Exercise aim:
Starting at the line below that contains "text: Trial ->" and ending at the line that contains "html: none ->", retype each line exactly as it stands, but omit the pictures.

Segment Start: Material shown

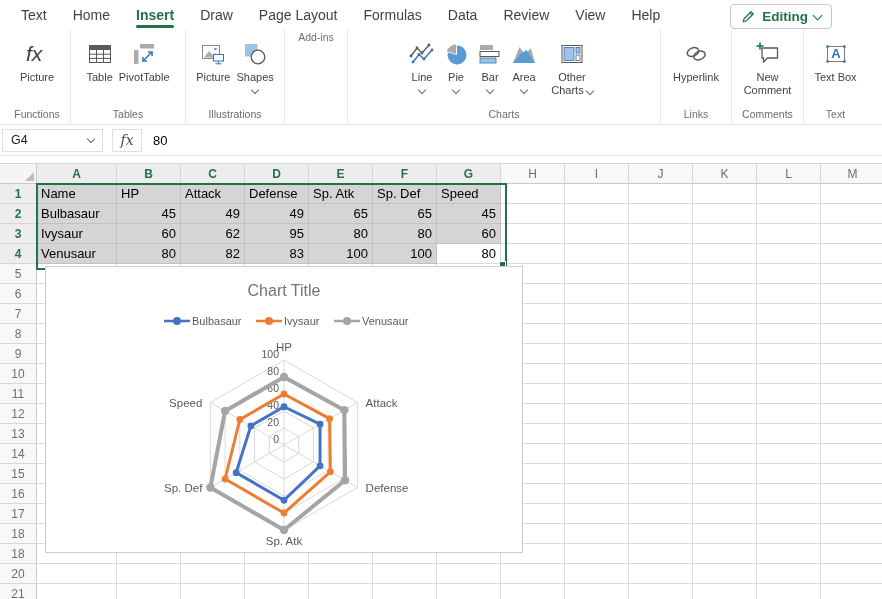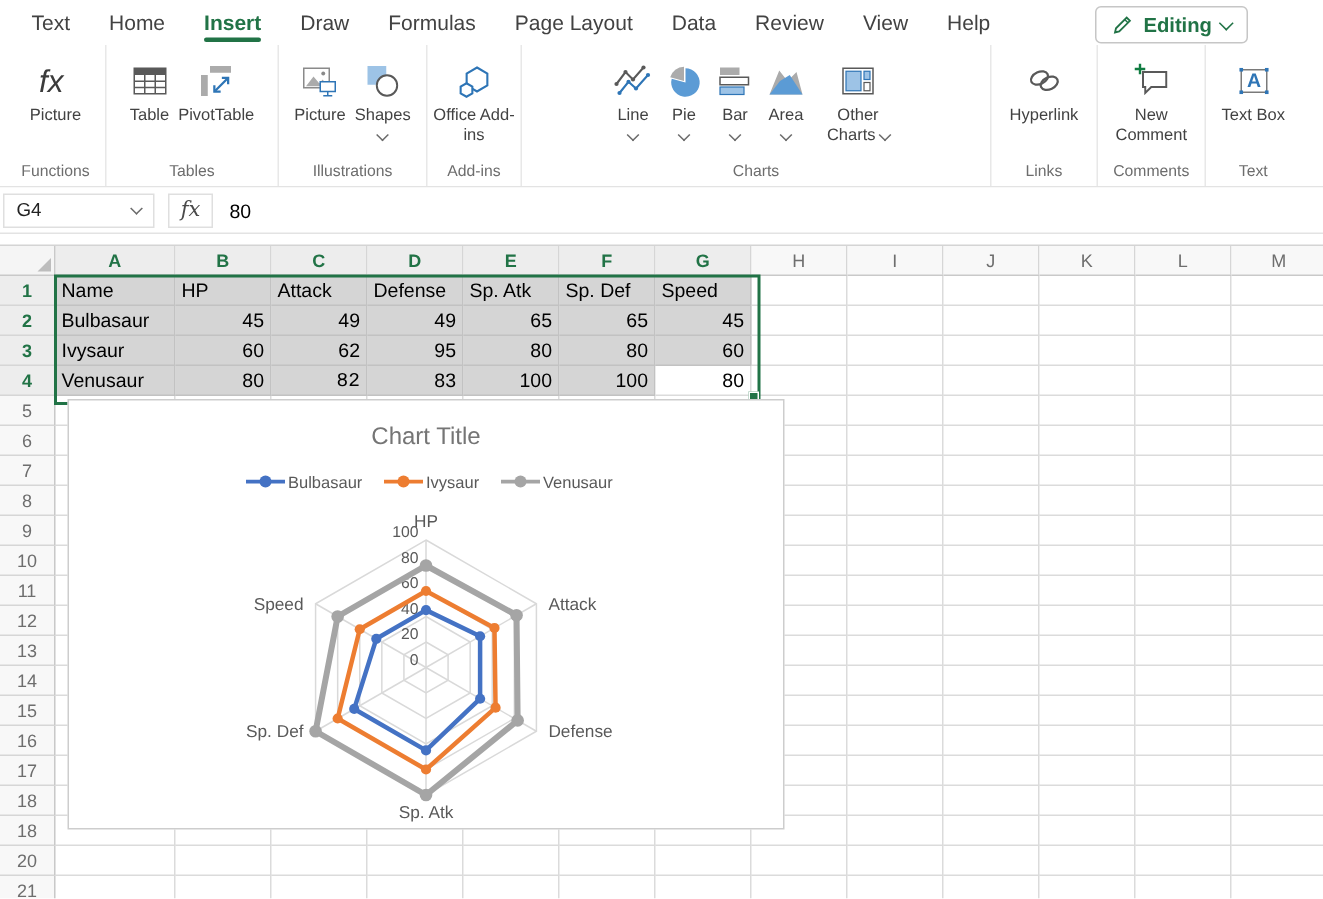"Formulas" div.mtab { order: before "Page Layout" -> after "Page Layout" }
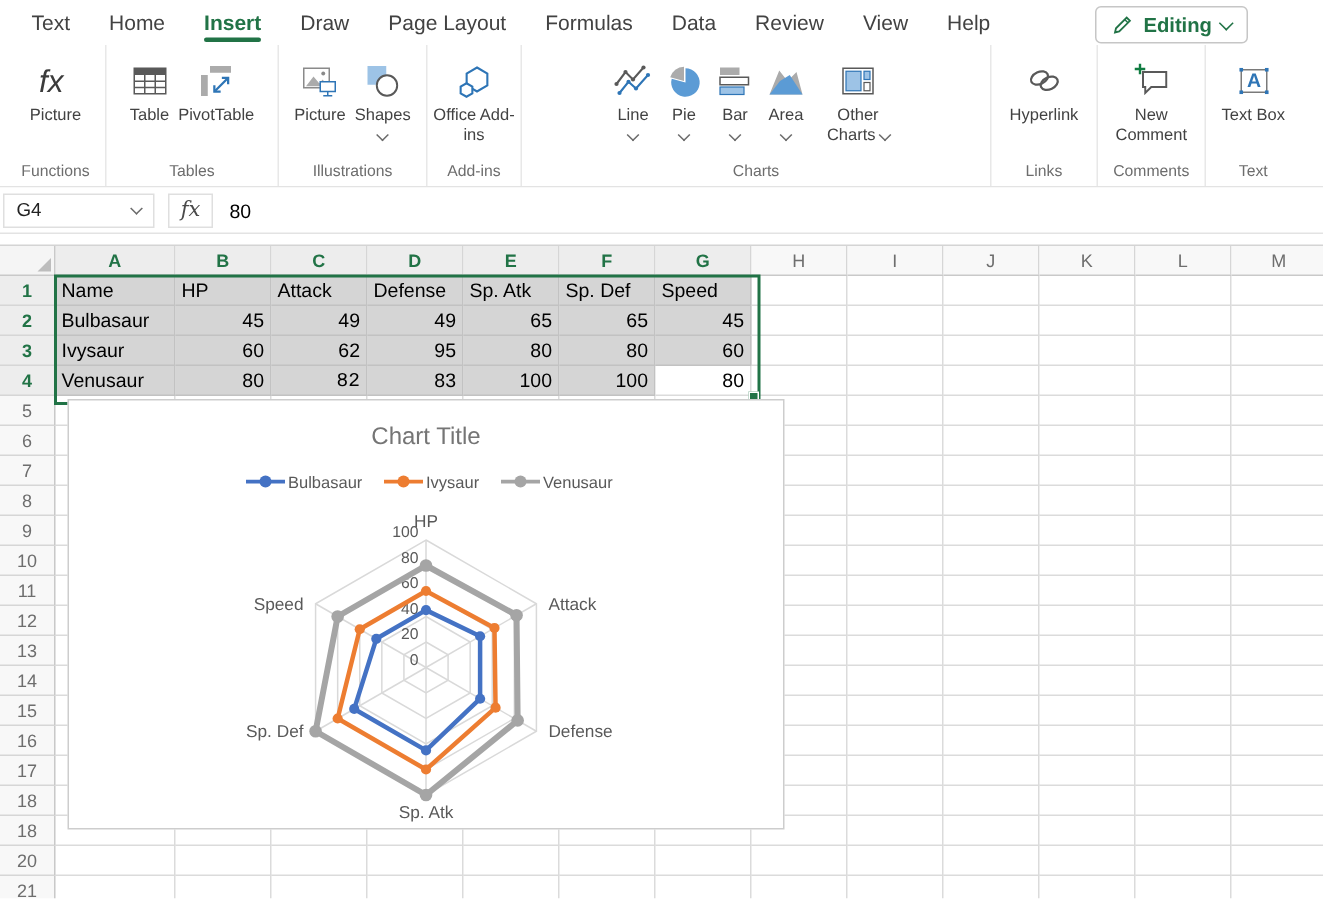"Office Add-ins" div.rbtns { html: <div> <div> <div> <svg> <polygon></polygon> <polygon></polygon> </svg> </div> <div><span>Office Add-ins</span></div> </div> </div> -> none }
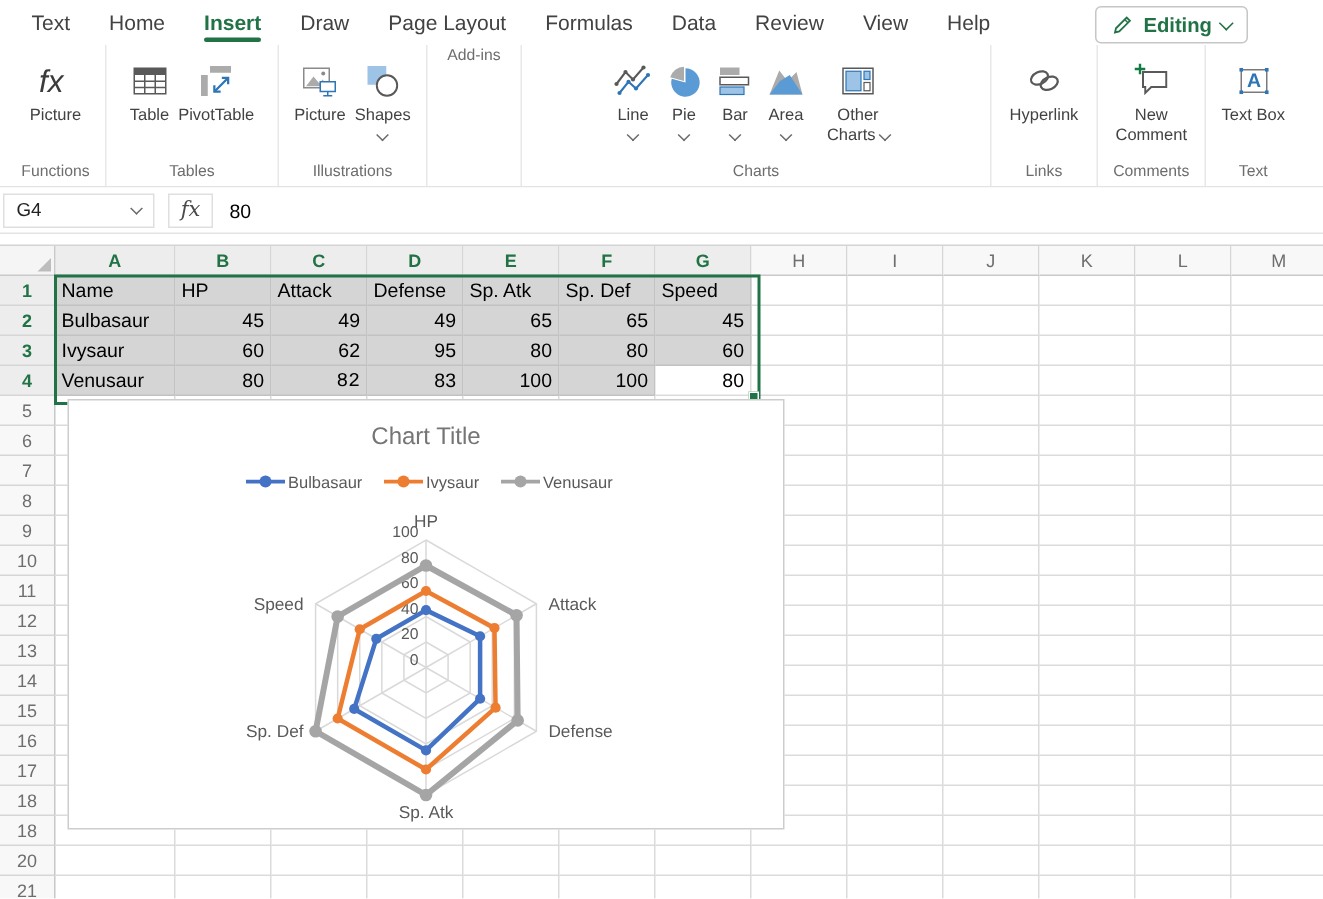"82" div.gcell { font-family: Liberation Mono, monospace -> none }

Segment End: Material shown
Segment Start: Material shown

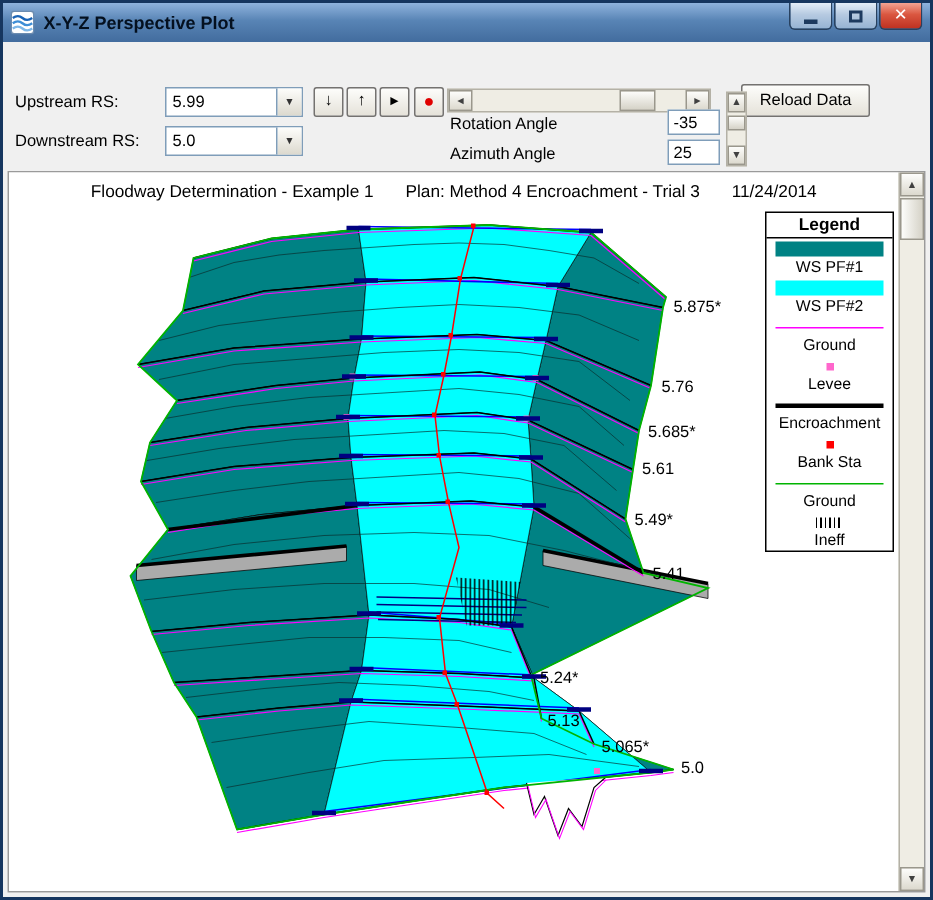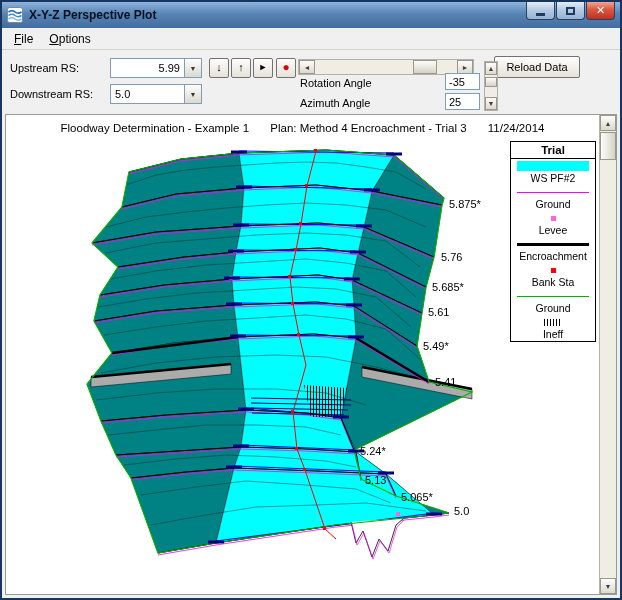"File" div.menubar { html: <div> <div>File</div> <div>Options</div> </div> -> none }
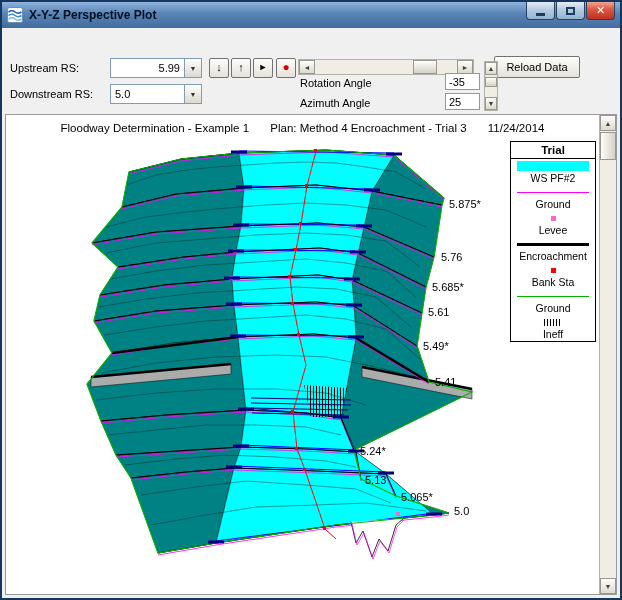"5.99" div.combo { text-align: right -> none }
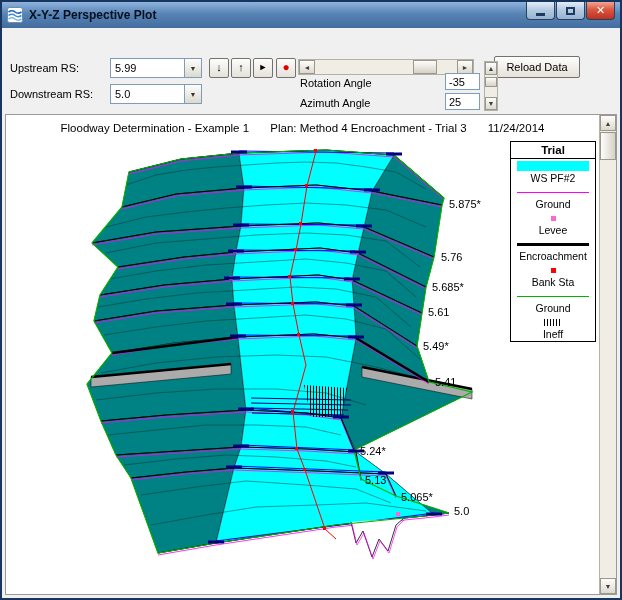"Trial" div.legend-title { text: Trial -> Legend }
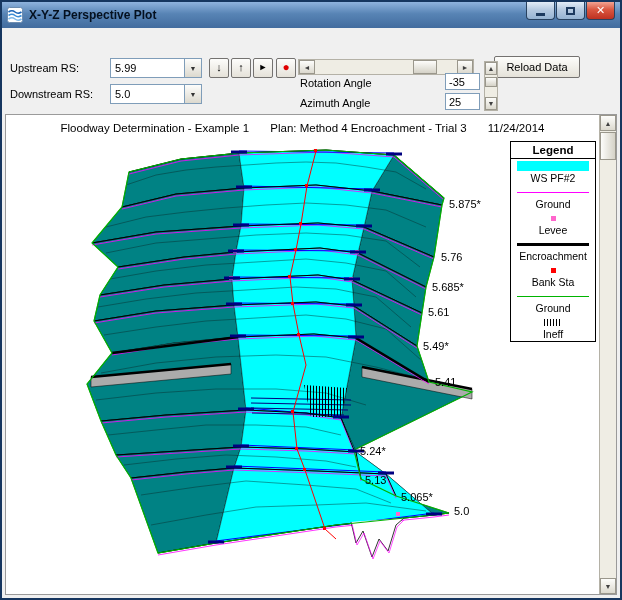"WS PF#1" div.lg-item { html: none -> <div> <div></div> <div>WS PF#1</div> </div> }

Segment End: Material shown

Written solution:
"Trial" div.legend-title { text: Trial -> Legend }
"WS PF#1" div.lg-item { html: none -> <div> <div></div> <div>WS PF#1</div> </div> }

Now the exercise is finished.